YOUR INSTRUCTIONS: Within the records, which lines hold the string "word"? Report each one by copying it.

MATERIAL TO PROCESS:

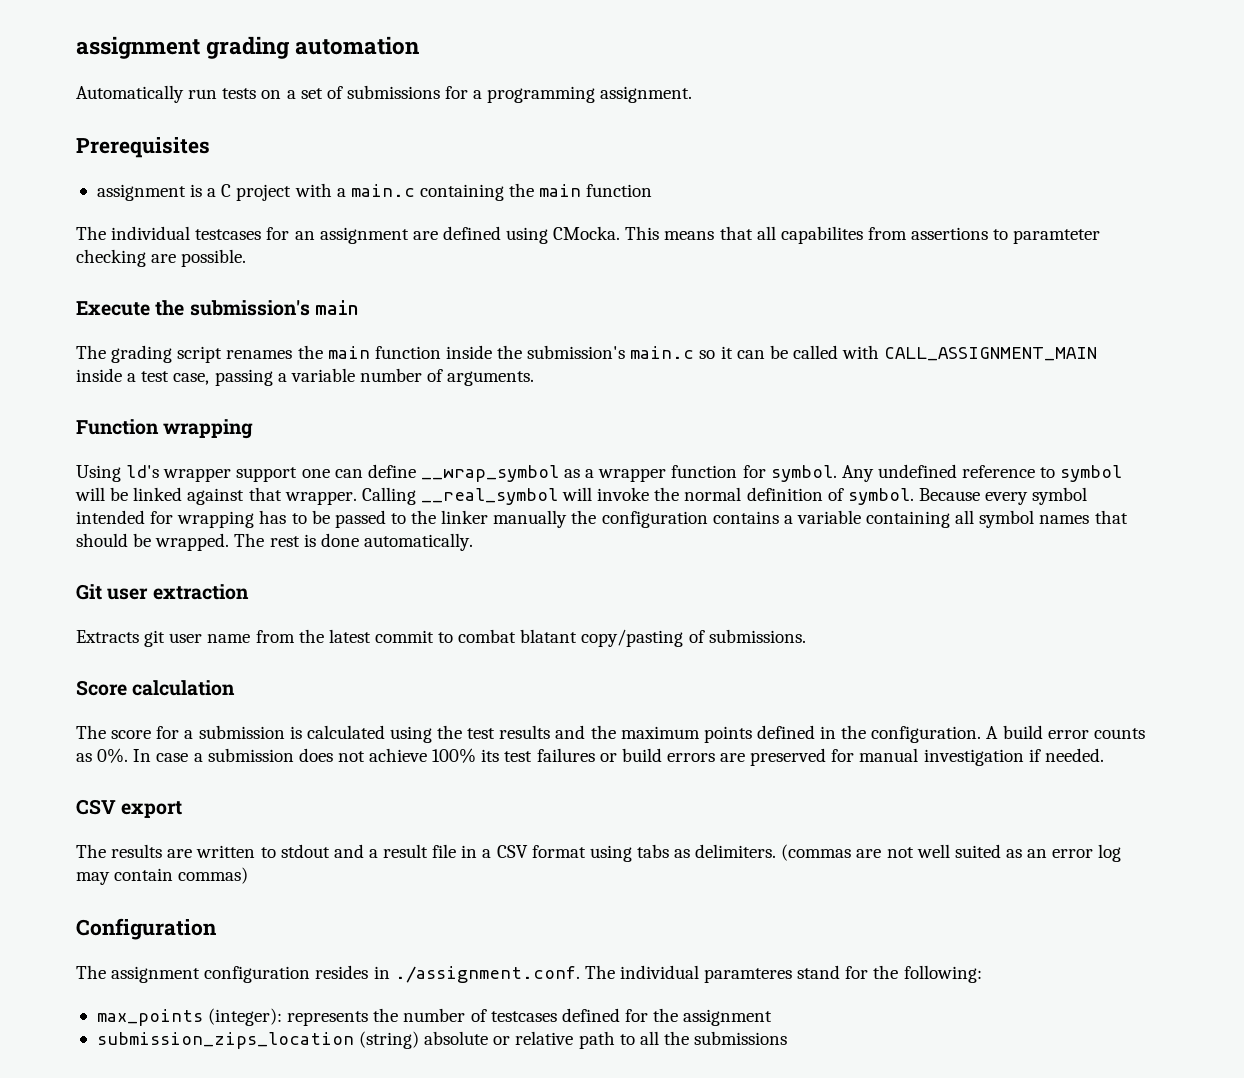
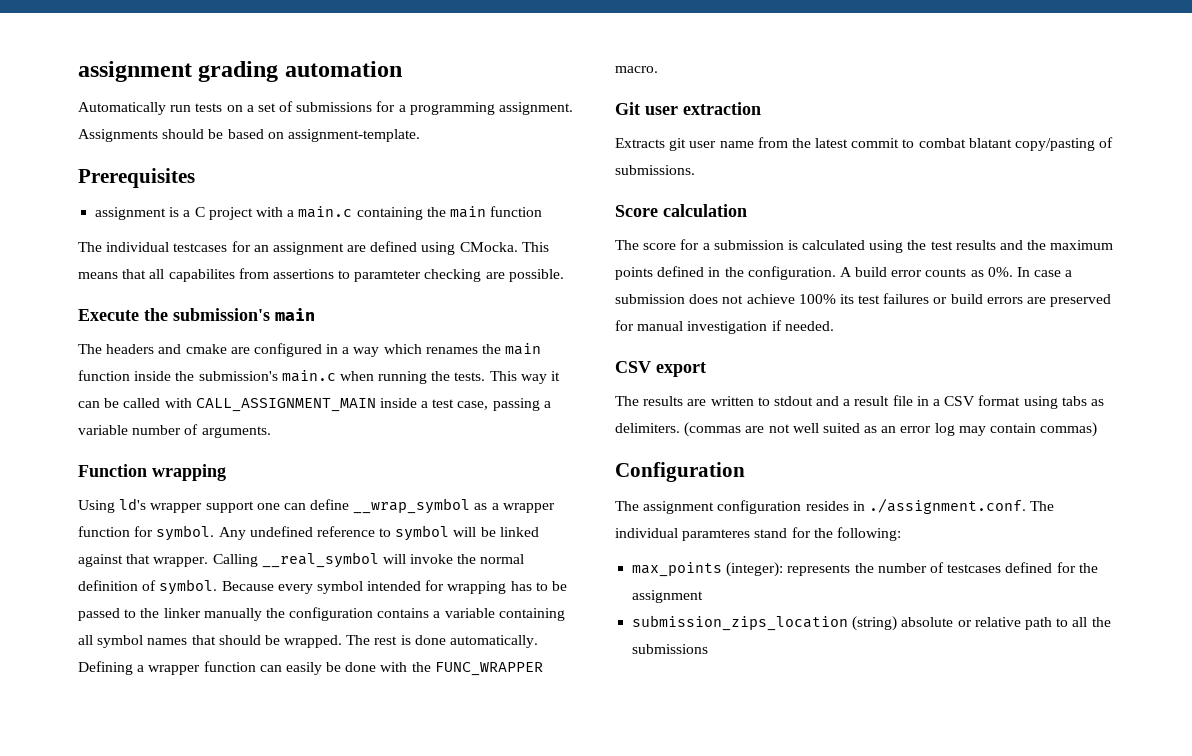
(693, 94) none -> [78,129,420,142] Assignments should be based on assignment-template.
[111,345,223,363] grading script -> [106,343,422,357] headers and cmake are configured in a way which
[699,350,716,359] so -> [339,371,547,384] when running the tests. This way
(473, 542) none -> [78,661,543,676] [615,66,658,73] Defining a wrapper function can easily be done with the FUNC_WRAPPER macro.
---
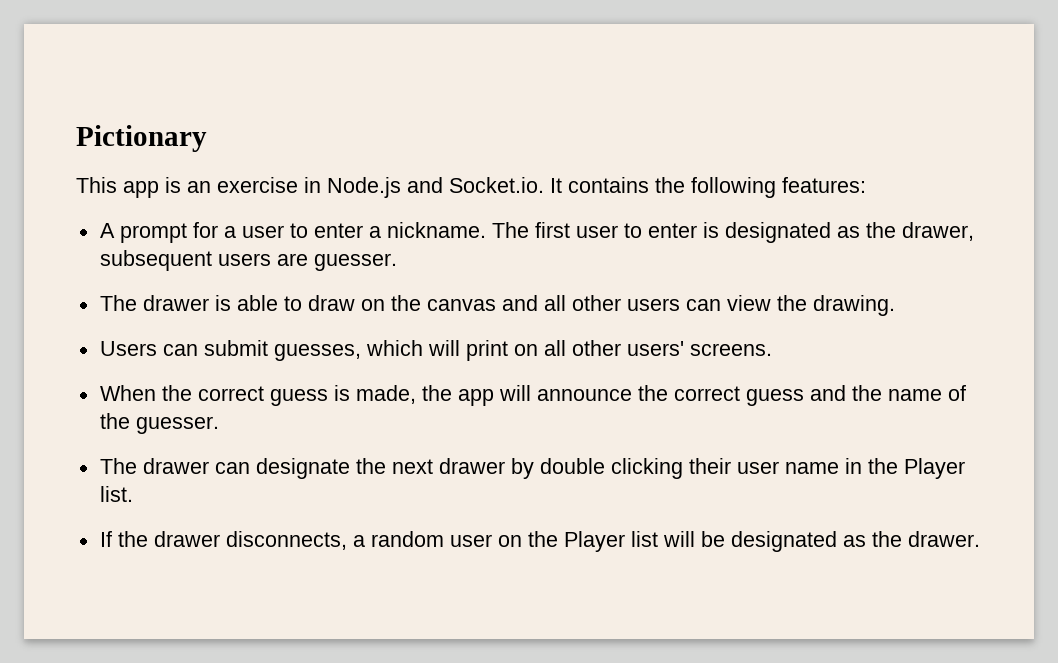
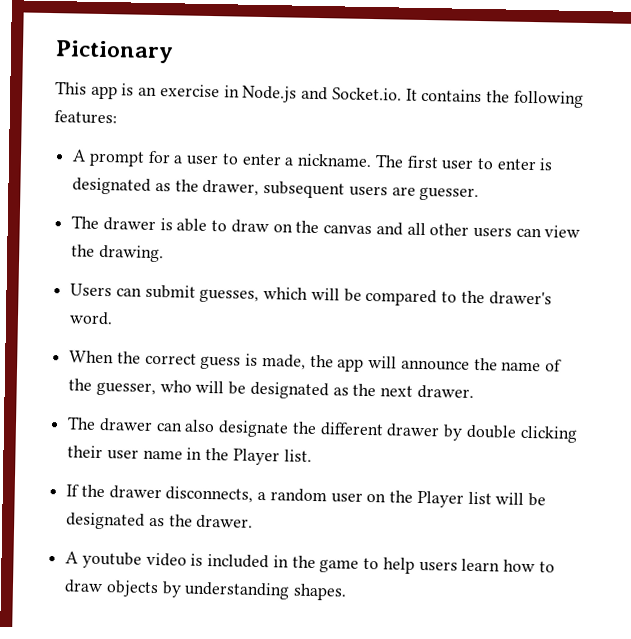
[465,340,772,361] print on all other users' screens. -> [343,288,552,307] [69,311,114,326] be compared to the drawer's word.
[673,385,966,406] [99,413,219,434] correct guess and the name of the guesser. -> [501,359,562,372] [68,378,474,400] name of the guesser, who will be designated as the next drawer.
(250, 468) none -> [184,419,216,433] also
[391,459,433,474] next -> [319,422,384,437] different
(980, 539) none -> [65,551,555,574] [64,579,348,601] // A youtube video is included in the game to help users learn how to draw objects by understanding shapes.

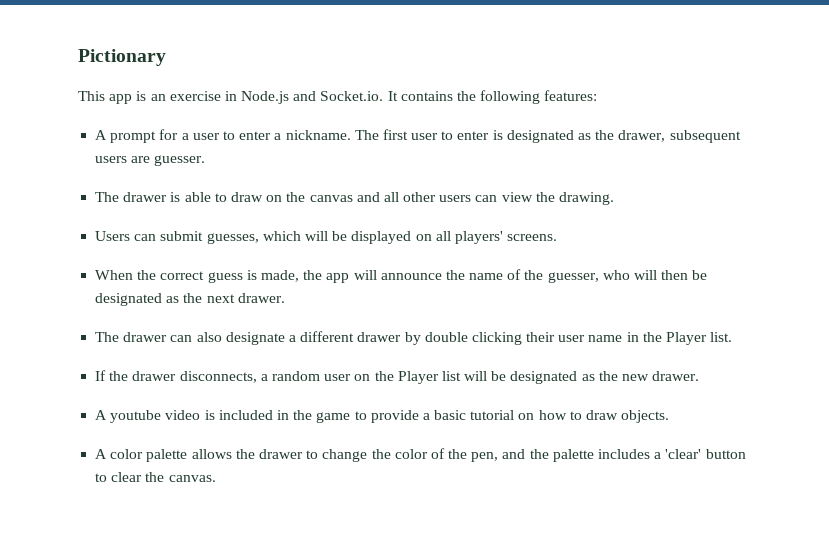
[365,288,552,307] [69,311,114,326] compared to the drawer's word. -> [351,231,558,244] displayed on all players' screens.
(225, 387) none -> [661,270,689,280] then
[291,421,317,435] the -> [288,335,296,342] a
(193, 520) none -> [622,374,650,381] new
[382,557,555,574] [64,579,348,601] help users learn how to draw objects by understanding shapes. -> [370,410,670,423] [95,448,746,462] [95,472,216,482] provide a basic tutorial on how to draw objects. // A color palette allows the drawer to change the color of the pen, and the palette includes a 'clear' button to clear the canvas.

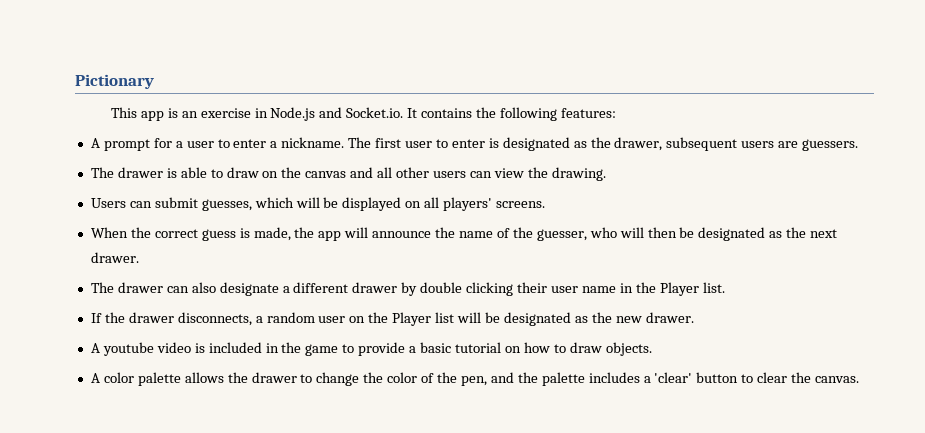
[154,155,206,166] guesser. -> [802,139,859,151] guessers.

WRITTEN RESPONSE:
[465,340,772,361] print on all other users' screens. -> [343,288,552,307] [69,311,114,326] be compared to the drawer's word.
[365,288,552,307] [69,311,114,326] compared to the drawer's word. -> [351,231,558,244] displayed on all players' screens.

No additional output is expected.